The usability of LSAT India 2025 scores depends on the specific college's admission policy. LSAT India scores were generally valid for one admission cycle (one year). Candidates with LSAT India May 2025 or January 2025 scores should contact their target colleges directly to confirm whether the 2025 score is still accepted for 2025–26 admissions. Note that JGLS has moved to JSAT-Law and no longer accepts LSAT India scores. Other colleges like UPES, BML Munjal, and Alliance may have transition policies | verify directly with each institution's admissions office.
CLAT 2027 is the best and most recommended alternative to LSAT India for private law school admissions in India. Here is why: (1) CLAT is accepted by all 24 NLUs plus many top private law schools; (2) CLAT syllabus (Logical Reasoning, English, General Knowledge) has ~70% overlap with LSAT India; (3) CLAT is a single exam that gives access to a much wider range of colleges than LSAT India ever did; (4) Most former LSAT India colleges are now adopting CLAT scores. For JGLS specifically, prepare for JSAT-Law. For Symbiosis Law Schools, prepare for SLAT.

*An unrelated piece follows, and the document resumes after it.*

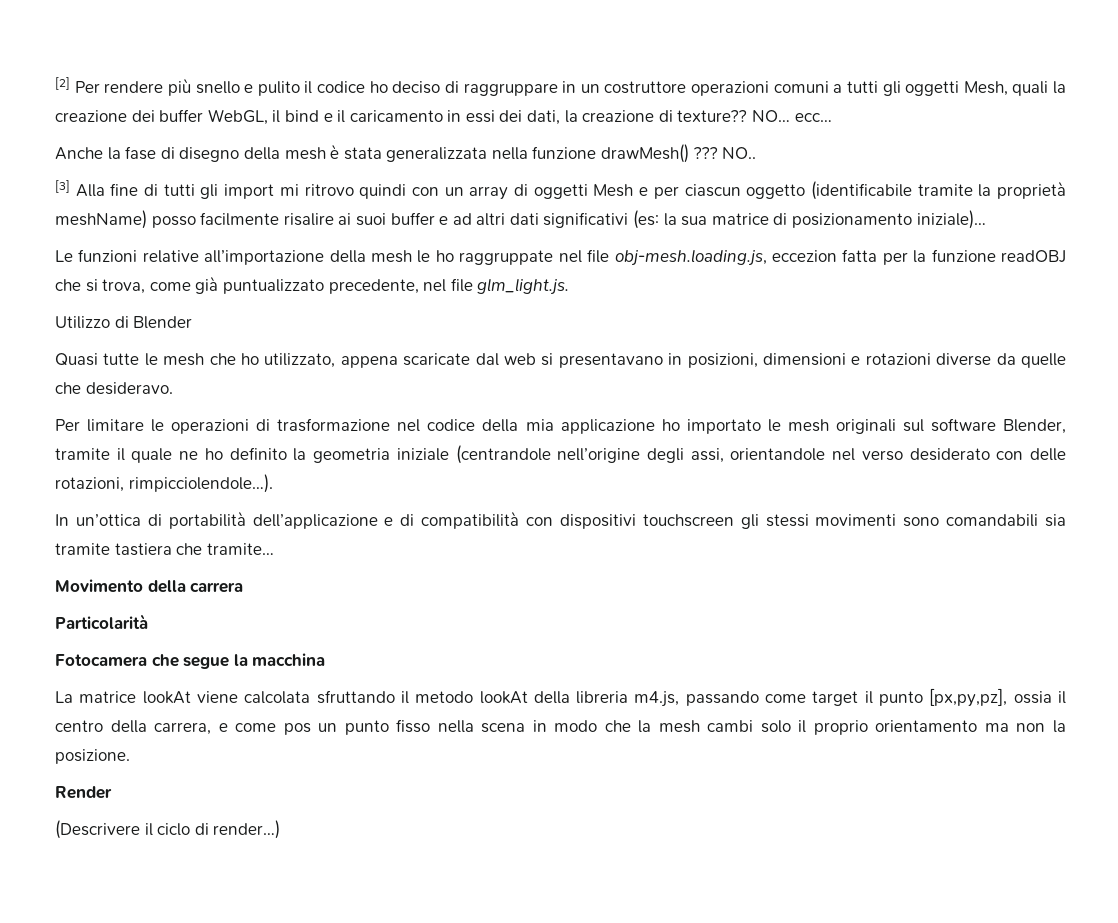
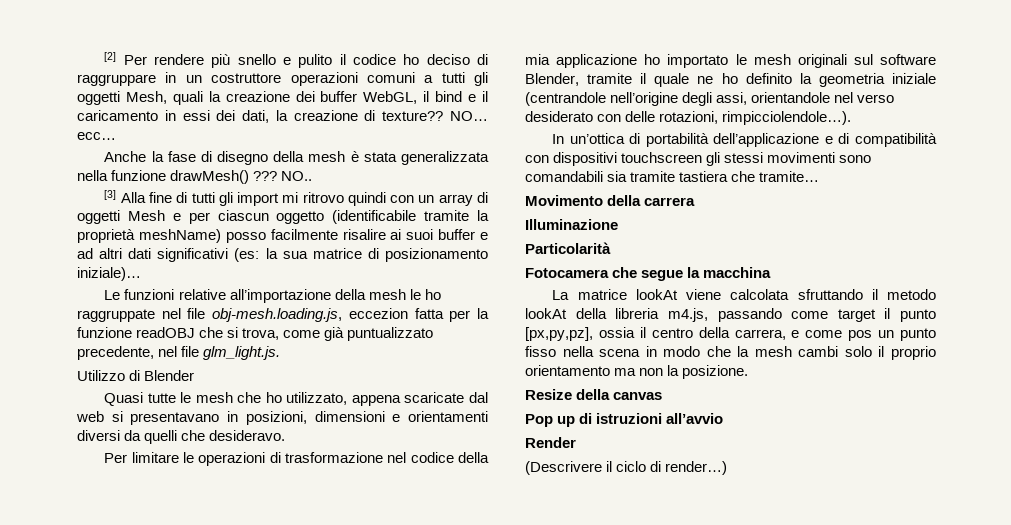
- Quasi tutte le mesh che ho utilizzato, appena scaricate dal web si presentavano in posizioni, dimensioni e rotazioni diverse da quelle che desideravo.
+ Quasi tutte le mesh che ho utilizzato, appena scaricate dal web si presentavano in posizioni, dimensioni e orientamenti diversi da quelli che desideravo.
+ Illuminazione
+ Resize della canvas
+ Pop up di istruzioni all’avvio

Yes, 88 percentile is an excellent score on LSAT India. A score at the 88th percentile corresponds to approximately 462–466 on the 420–480 scale. This comfortably clears the cutoff at every LSAT India college, including Jindal Global Law School's 5-year BA LLB programme (cutoff 75–80 percentile). At 88 percentile, you would also be in the running for merit scholarships at JGLS and UPES. This score level puts you in the top 12% of all LSAT India test-takers | a genuinely strong result.